Dalam NRC diperlukan status yang jelas, termasuk status perkawinan. Akibatnya banyak pasangan muslim India di atas 50 tahun yang ramai-ramai antre untuk menikah lagi agar mendapatkan surat pernikahan.
Pasangan berumur yang ramai-ramai menikah lagi tinggal di distrik-distrik di sepanjang perbatasan India dan Bangladesh, yang didominasi muslim. Kebanyakan pasangan menggunakan surat nikah mereka untuk mendapatkan NRC.

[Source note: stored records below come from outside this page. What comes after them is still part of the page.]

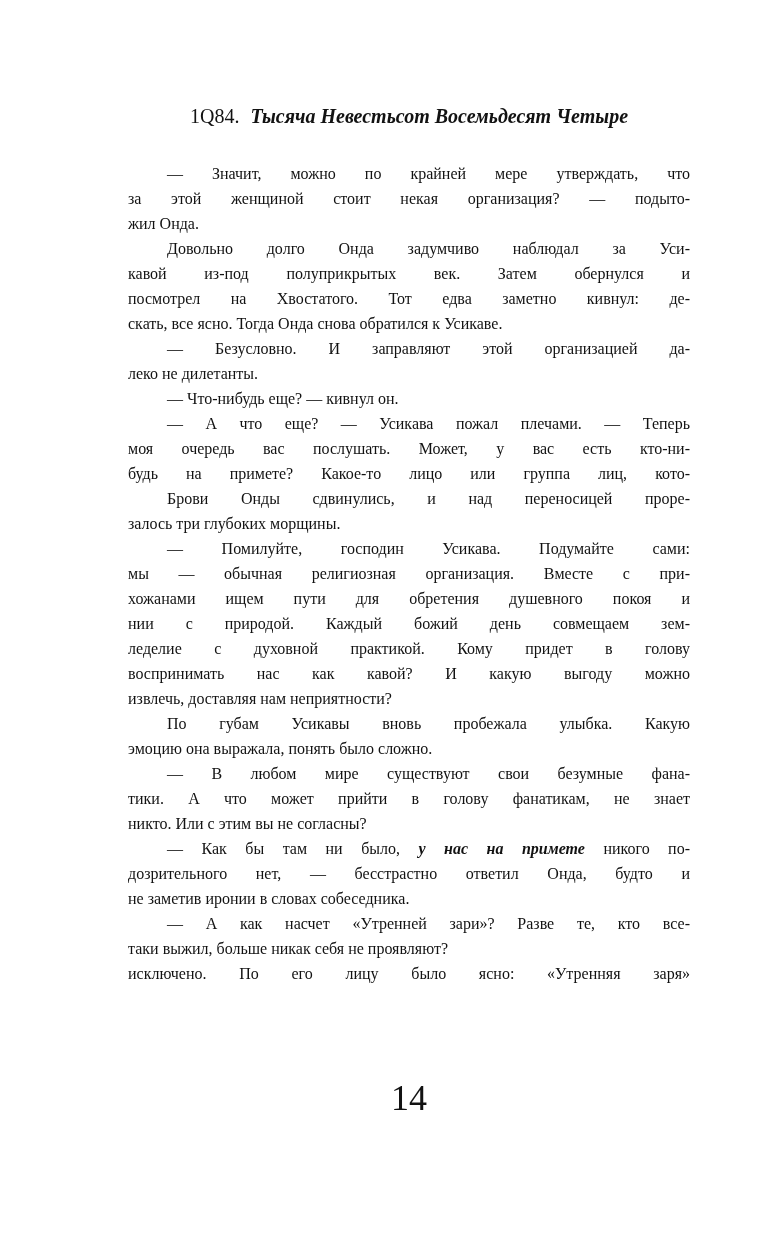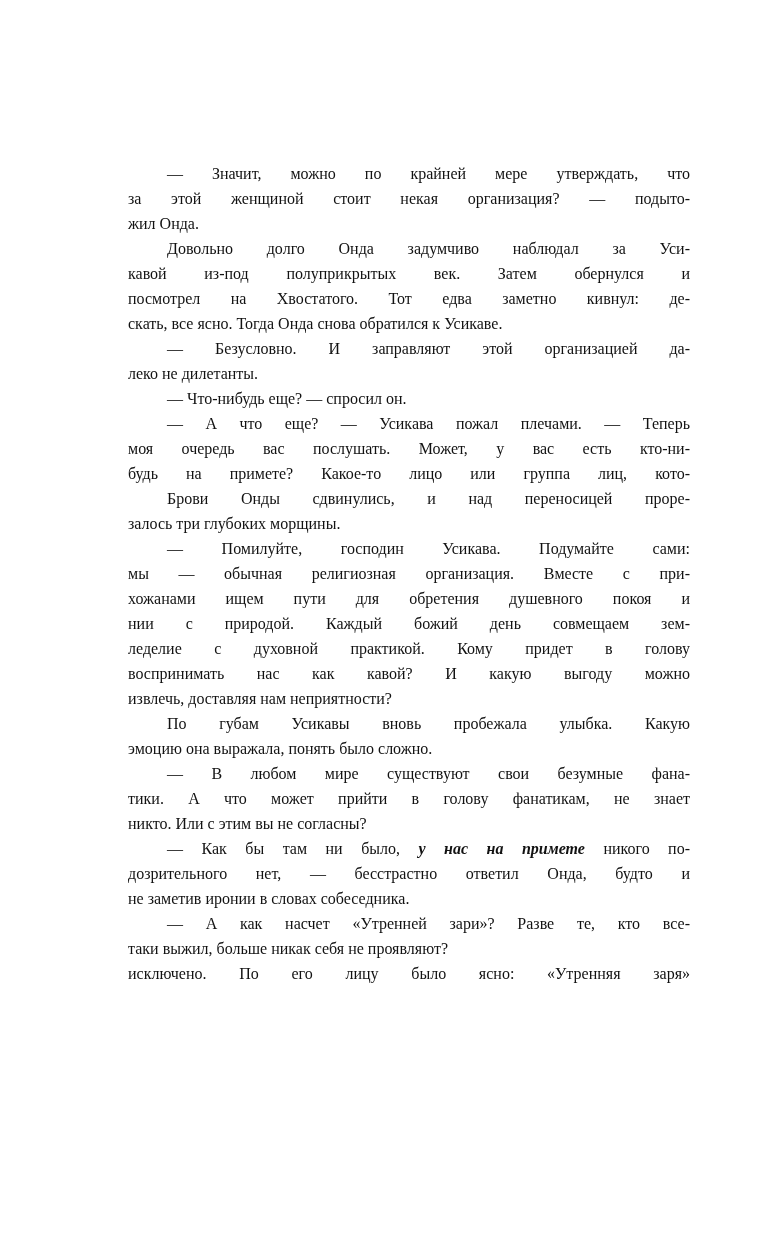--- a/index.html
+++ b/index.html
@@ -60,39 +60,43 @@
     text-align: center;
     font-size: 36px;
     line-height: 40px;
   }
 </style>
 </head>
 <body>
 
 <div class="page">
 
+  <div class="running-head">
+    <span class="title-code">1Q84.</span>
+    <span class="title-ru">Тысяча Невестьсот Восемьдесят Четыре</span>
+  </div>
 
   <div class="text-block" id="text-block">
       <div class="paragraph">
         <div class="line first just">— Значит, можно по крайней мере утверждать, что</div>
         <div class="line just">за этой женщиной стоит некая организация? — подыто-</div>
         <div class="line">жил Онда.</div>
       </div>
       <div class="paragraph">
         <div class="line first just">Довольно долго Онда задумчиво наблюдал за Уси-</div>
         <div class="line just">кавой из-под полуприкрытых век. Затем обернулся и</div>
         <div class="line just">посмотрел на Хвостатого. Тот едва заметно кивнул: де-</div>
         <div class="line">скать, все ясно. Тогда Онда снова обратился к Усикаве.</div>
       </div>
       <div class="paragraph">
         <div class="line first just">— Безусловно. И заправляют этой организацией да-</div>
         <div class="line">леко не дилетанты.</div>
       </div>
       <div class="paragraph">
-        <div class="line first">— Что-нибудь еще? — спросил он.</div>
+        <div class="line first">— Что-нибудь еще? — кивнул он.</div>
       </div>
       <div class="paragraph">
         <div class="line first just">— А что еще? — Усикава пожал плечами. — Теперь</div>
         <div class="line just">моя очередь вас послушать. Может, у вас есть кто-ни-</div>
         <div class="line just">будь на примете? Какое-то лицо или группа лиц, кото-</div>
       </div>
       <div class="paragraph">
         <div class="line first just">Брови Онды сдвинулись, и над переносицей проре-</div>
         <div class="line">залось три глубоких морщины.</div>
       </div>
@@ -121,14 +125,15 @@
       </div>
       <div class="paragraph">
         <div class="line first just">— А как насчет «Утренней зари»? Разве те, кто все-</div>
         <div class="line">таки выжил, больше никак себя не проявляют?</div>
       </div>
       <div class="paragraph">
         <div class="line just">исключено. По его лицу было ясно: «Утренняя заря»</div>
       </div>
     </div>
 
+  <div class="page-number">14</div>
 
 </div>
 
 </body></html>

Kantor pendaftaran pernikahan di blok Bhangar di distrik 24 Parganas Selatan mencatat lebih dari 200 pernikahan selama sebulan terakhir. Semua pasangan berasal dari komunitas minoritas.
Di seluruh distrik, jumlahnya lebih dari 600 pasangan yang mendaftarkan pernikahannya demi NRC. “Pasangan ramai-ramai menikah lagi karena panik soal NRC. Saya tidak pernah menyaksikan hal seperti itu dalam 40 tahun hidup saya sebagai pegawai kantor pendaftaran pernikahan. Saya telah mendaftarkan 150 pernikahan pasangan yang berusia di atas 50," kata Abu Syed dari Bhangar.
Jahanara Bibi, seorang penduduk Bijayganj di distrik 24 Parganas Selatan, telah menikah dengan suaminya sejak 1960.